Я подхожу к нему и обнимаю его за плечи. Папа не реагирует, но я не убираю руку. Мне стыдно за то, что я уволился, и за то, что мы с Джеммой над ним смеялись, и я пытаюсь ему сказать, что тоже думаю о маме, но он меня перебивает.
— И вот теперь она здесь, — он высвобождается из моих объятий. — Правда, старушка? — Он делает движение рукой, проливая половину стакана на траву, и поворачивается ко мне. Он закрывает глаза, выпячивает подбородок, и веки его начинают трепетать, словно он пытается подыскать верные слова.

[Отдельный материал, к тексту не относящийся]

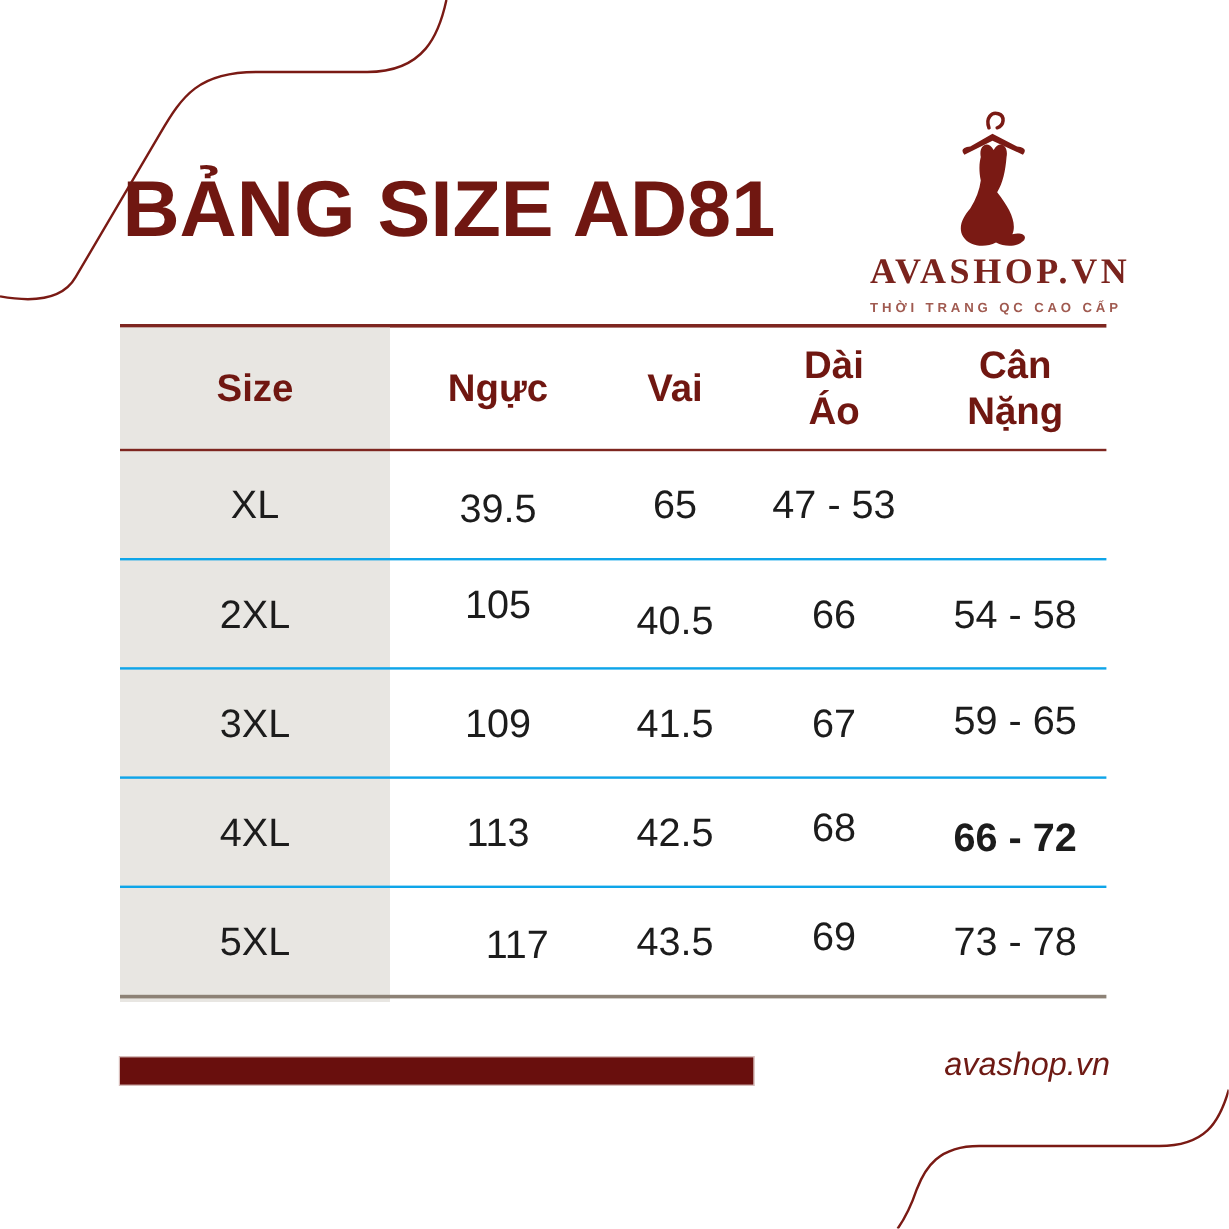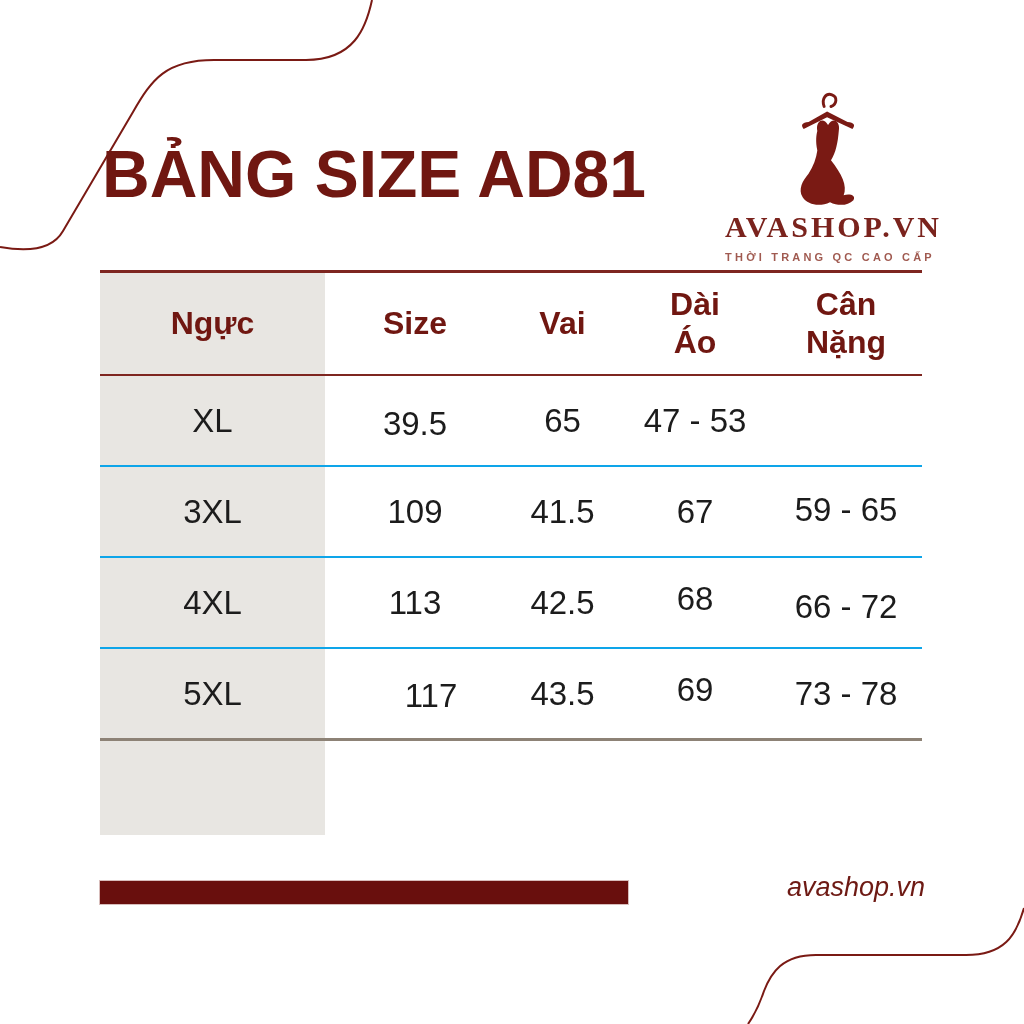--- a/index.html
+++ b/index.html
@@ -119,8 +119,8 @@
     <div class="col-bg"></div>
 
     <div class="trow thead">
+      <div class="cell th c1"><span class="wrap">Size</span></div>
       <div class="cell th c2"><span class="wrap">Ngực</span></div>
-      <div class="cell th c1"><span class="wrap">Size</span></div>
       <div class="cell th c3"><span class="wrap">Vai</span></div>
       <div class="cell th c4"><span class="wrap">Dài Áo</span></div>
       <div class="cell th c5"><span class="wrap">Cân Nặng</span></div>

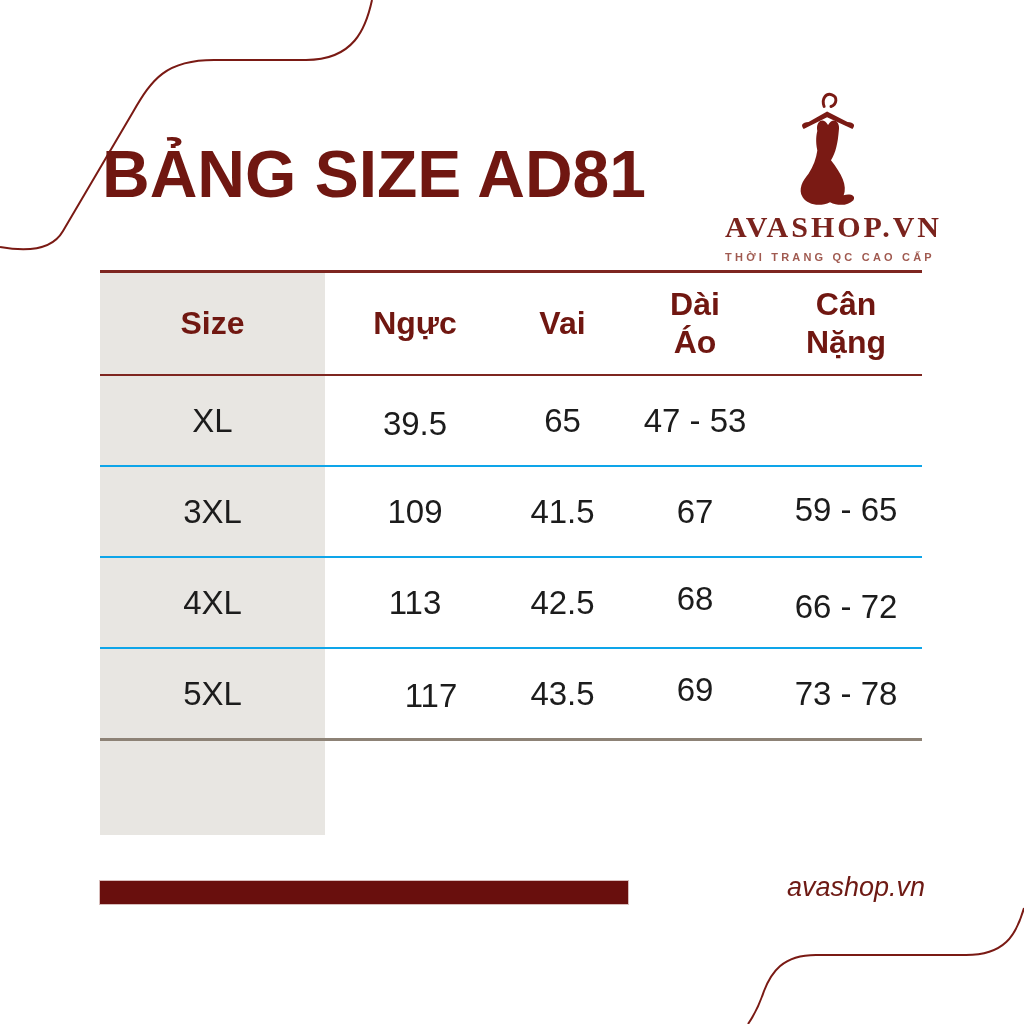--- a/index.html
+++ b/index.html
@@ -133,6 +133,13 @@
       <div class="cell c5">47 - 53</div>
     </div>
 
+    <div class="trow row-2xl">
+      <div class="cell c1">2XL</div>
+      <div class="cell c2">105</div>
+      <div class="cell c3">40.5</div>
+      <div class="cell c4">66</div>
+      <div class="cell c5">54 - 58</div>
+    </div>
 
     <div class="trow row-3xl">
       <div class="cell c1">3XL</div>

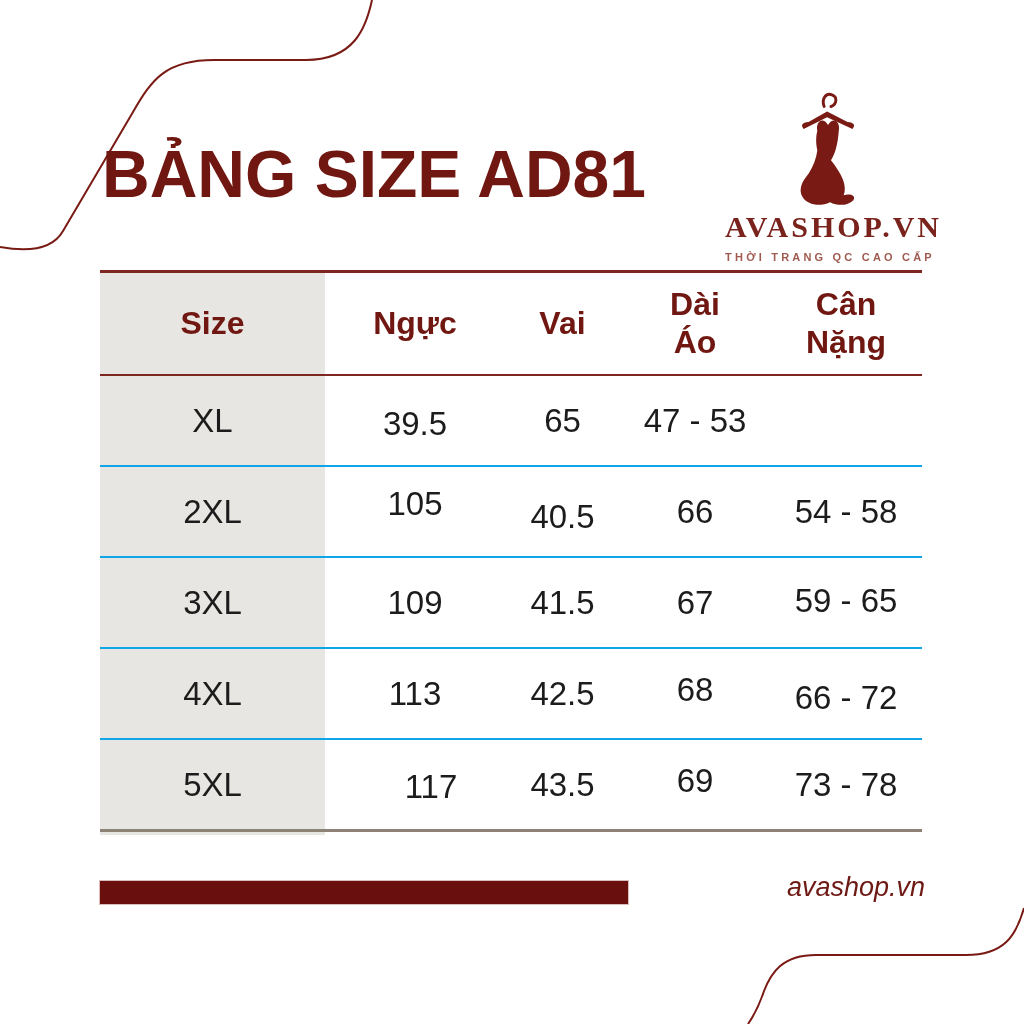--- a/index.html
+++ b/index.html
@@ -65,7 +65,7 @@
   .row-2xl .c3 { transform: translateY(5px); }
   .row-3xl .c5 { transform: translateY(-2px); }
   .row-4xl .c4 { transform: translateY(-4px); }
-  .row-4xl .c5 { transform: translateY(4px); }
+  .row-4xl .c5 { transform: translateY(4px); font-weight: bold; }
   .row-5xl .c2 { transform: translateY(2px); padding-left: 32px; }
   .row-5xl .c4 { transform: translateY(-4px); }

— Твоя мать была для меня точкой опоры, — произносит он со сдержанным достоинством. — Мы состояли с ней в браке двадцать лет. Двадцать лет! Ты когда-нибудь думал об этом? — И он, снова разозлившись, брезгливо от меня отворачивается. — Сомневаюсь. Вряд ли твои куриные мозги в состоянии осмыслить это. Мне бы очень хотелось знать, волнует тебя хоть чья-нибудь жизнь, кроме собственной?
На его лице застывает лукавая улыбка, словно речь идет о чем-то неопровержимом, что он готов подтвердить вескими доказательствами, которые я не смогу опровергнуть.
— Ну давай, старичок, я ведь твой отец, — ответь мне, ты думаешь о ком-нибудь, кроме себя? Или о чем-нибудь еще, кроме своей несчастной книги?
Я чувствую, как меня охватывает гнев. Я пытался понять его, обнять его, я ни слова не сказал о Чарли, и вот он снова на меня набрасывается. Я чувствую, как лицо заливает краска, и, глядя ему в глаза, отвечаю:
— Конечно нет! Ты что, забыл? Я ведь недоразвитая горилла.
Папа от неожиданности моргает и тут же отворачивается с равнодушным видом. С секунду мы оба молчим, а затем он резко оборачивается, словно пытаясь заглянуть мне в мозг через ноздри.